While weather shocks tied to climate change have an immediate impact on agricultural production, they also have broader impacts related to labor productivity, mortality, health, and conflict - as threats to food security aggravate already-simmering issues in fragile states. According to IMF calculations, a temperature increase of 1°C to the median, low-income developing country temperature of 25°C can reduce crop production and agriculture value added (the processing of raw materials) by between 1% and 2% annually.
Productivity and Competitiveness
Productivity is difficult to measure, but essential for increasing prosperity.
In order to help reset the post-pandemic global economy in a healthy, inclusive manner, governments need to consider new ways to monitor the evolution of their productivity - which is complex, and tends to be difficult to directly measure. The advent of the Fourth Industrial Revolution and associated technology developments have altered traditional aspects of productivity and their relative importance to economic development, only making accurate measurement even more difficult.
In June 2020, the International Monetary Fund reported that a hit to productivity as surviving businesses ramp up COVID-19-related workplace safety practices was likely to contribute to a 4.9% global economic decline for the year. Even prior to the pandemic, increased trade barriers and geopolitical tensions had threatened to take a toll on productivity growth by disrupting supply chains - creating financial vulnerabilities that could be amplified during the next downturn.
As former US president Barack Obama put it: without a faster-growing economy, it is impossible to generate the wage gains people want - regardless of how wealth is divided.
Productivity levels are a key reason why different countries enjoy different degrees of prosperity; the world’s most competitive economies, such as the US and Germany, are several times more productive than large developing countries like Nigeria, according to data published by the Conference Board. This at least partly explains why US GDP per capita is over $60,000, and Nigeria’s is about $6,000. When productivity levels reach a certain depth, there is simply not enough income to properly distribute.
Global economic progress is faltering. The uncertainty caused by the COVID-19 pandemic, technologies associated with the Fourth Industrial Revolution, dramatic shifts in international trade, and political upheaval have left many disillusioned - and triggered social tension, worsened inequality, and a more urgent need to foster cooperation. Stakeholder capitalism, designed to benefit all stakeholders and the environment rather than just shareholders, could be a means to achieve better global health, greater sustainability, more inclusive development, and revived productivity growth.

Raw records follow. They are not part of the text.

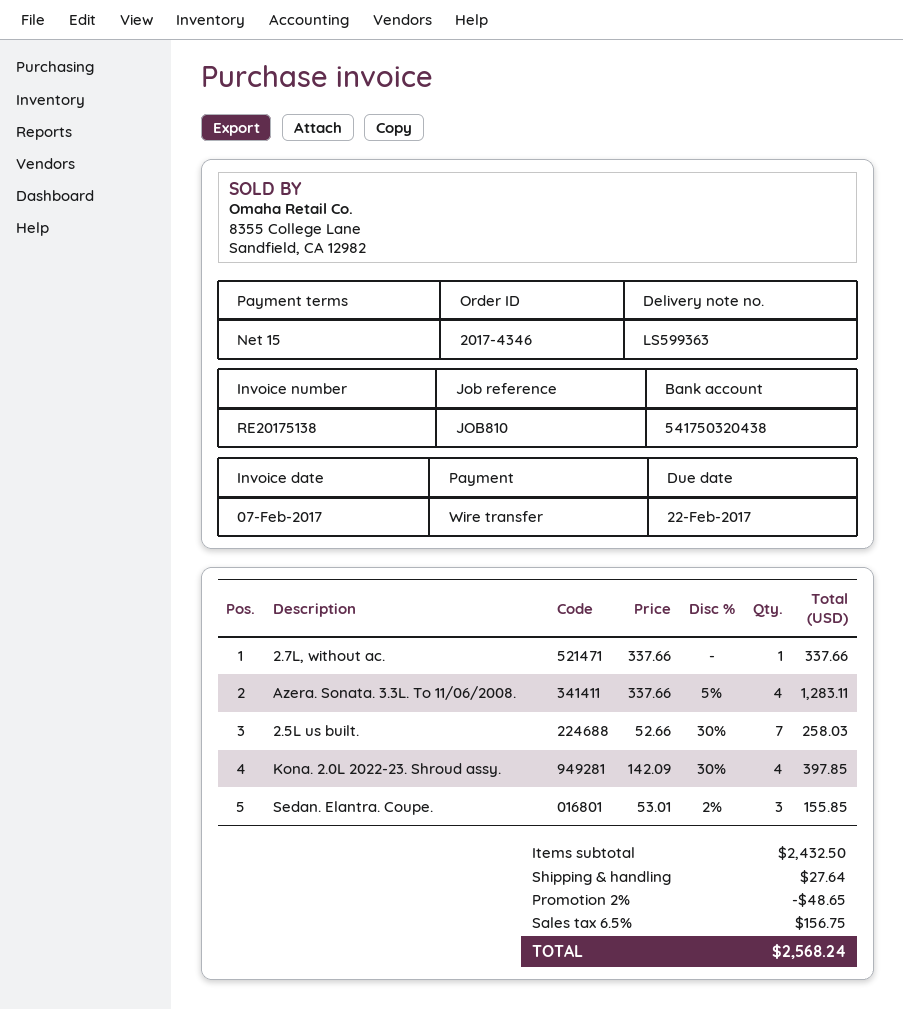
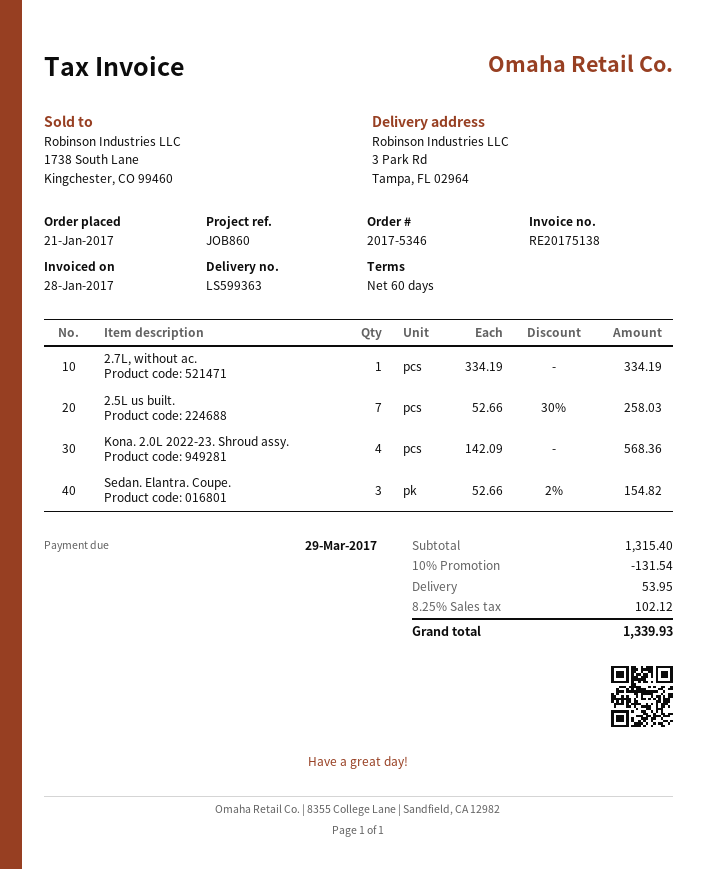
order number: 2017-4346 -> 2017-5346
invoice date: 2017-02-07 -> 2017-01-28
payment terms: 15 days -> 60 days
due date: 2017-02-22 -> 2017-03-29
reference: JOB810 -> JOB860
2.7L, without ac.: 1 x 337.66 = 337.66 -> 1 x 334.19 = 334.19
Azera. Sonata. 3.3L. To 11/06/2008.: 4 x 337.66 - 5% = 1283.11 -> none
Kona. 2.0L 2022-23. Shroud assy.: 4 x 142.09 - 30% = 397.85 -> 4 x 142.09 = 568.36
Sedan. Elantra. Coupe.: 3 x 53.01 - 2% = 155.85 -> 3 x 52.66 - 2% = 154.82
subtotal: 2432.50 -> 1315.40
discount: 2% = 48.65 -> 10% = 131.54
shipping: 27.64 -> 53.95
tax: 6.5% = 156.75 -> 8.25% = 102.12
total: 2568.24 -> 1339.93

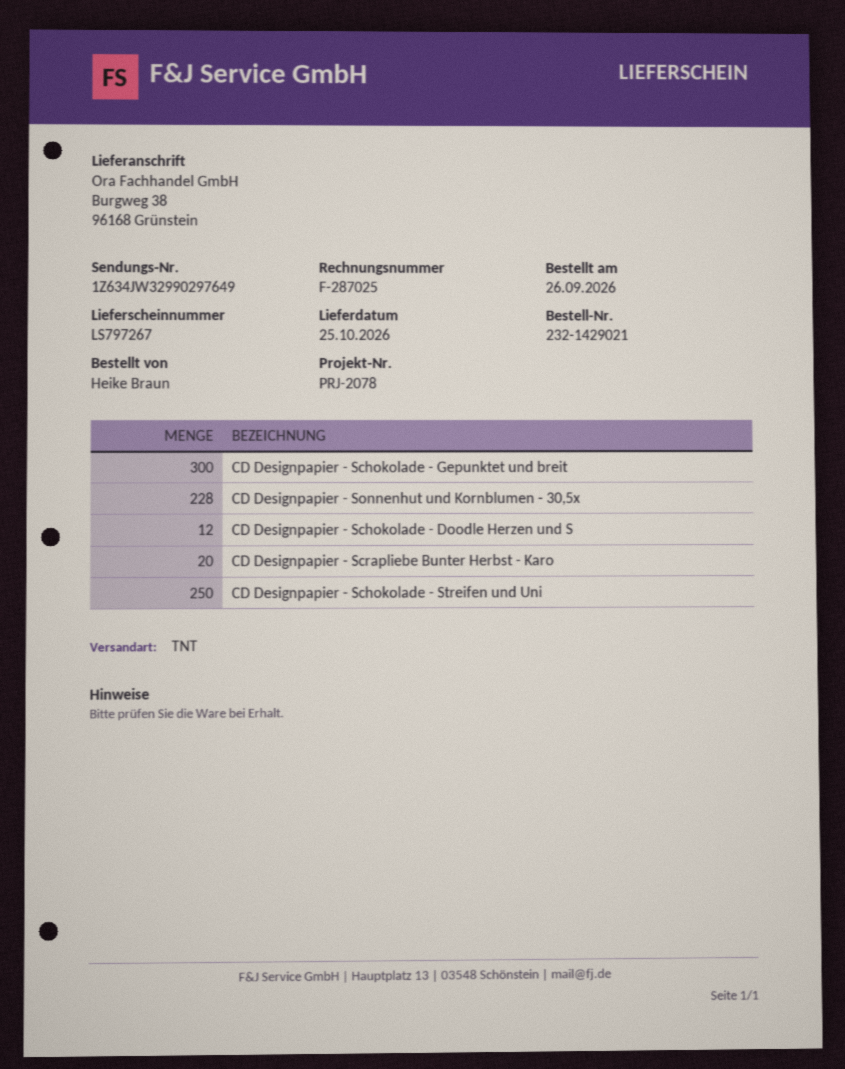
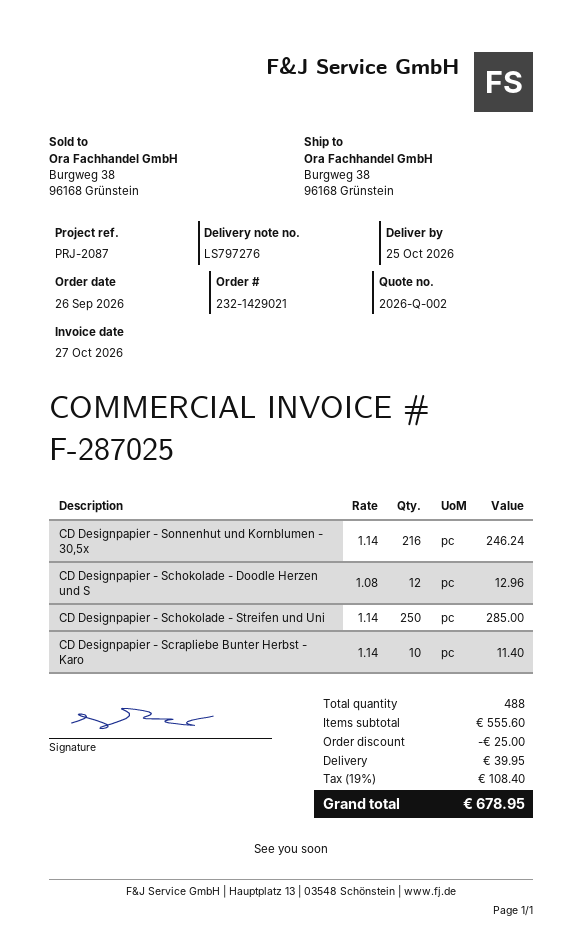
delivery note number: LS797267 -> LS797276
reference: PRJ-2078 -> PRJ-2087
CD Designpapier - Schokolade - Gepunktet und breit: 300 -> none
CD Designpapier - Sonnenhut und Kornblumen - 30,5x: 228 -> 216
CD Designpapier - Scrapliebe Bunter Herbst - Karo: 20 -> 10

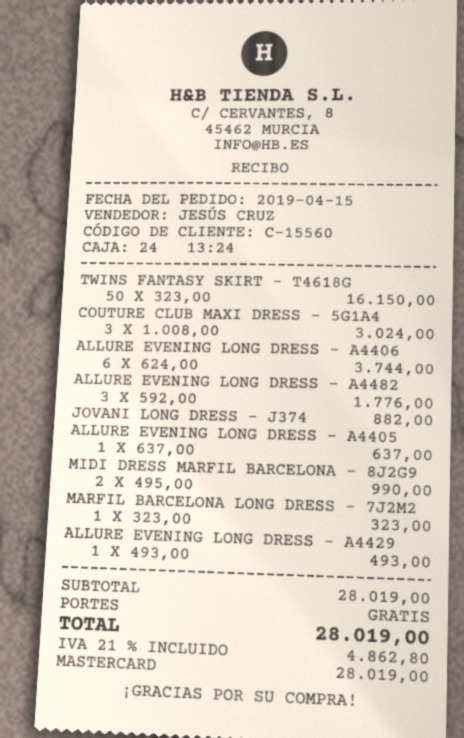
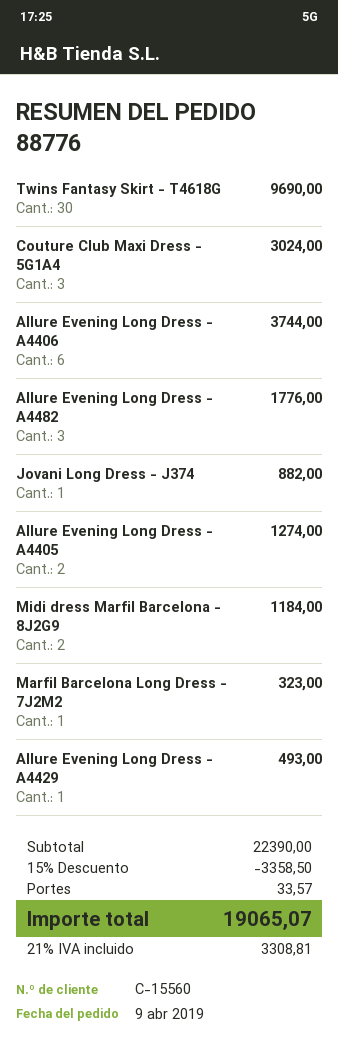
order date: 2019-04-15 -> 2019-04-09
TWINS FANTASY SKIRT - T4618G: 50 for 16150.00 -> 30 for 9690.00
ALLURE EVENING LONG DRESS - A4405: 1 for 637.00 -> 2 for 1274.00
MIDI DRESS MARFIL BARCELONA - 8J2G9: 2 for 990.00 -> 2 for 1184.00
subtotal: 28019.00 -> 22390.00
discount: none -> 15% = 3358.50
shipping: 0.00 -> 33.57
tax: 21% = 4862.80 -> 21% = 3308.81
total: 28019.00 -> 19065.07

According to the World Economic Outlook 2022 By International Monetary Fund war sets back the global recovery
For developing countries already drowning in debt, this is a recipe for defaults and prolonged economic distress. In this fragile and uneven period of global recovery, the World Economic Situation and Prospects Report calls for better targeted and coordinated policy and financial measures at the national and international levels.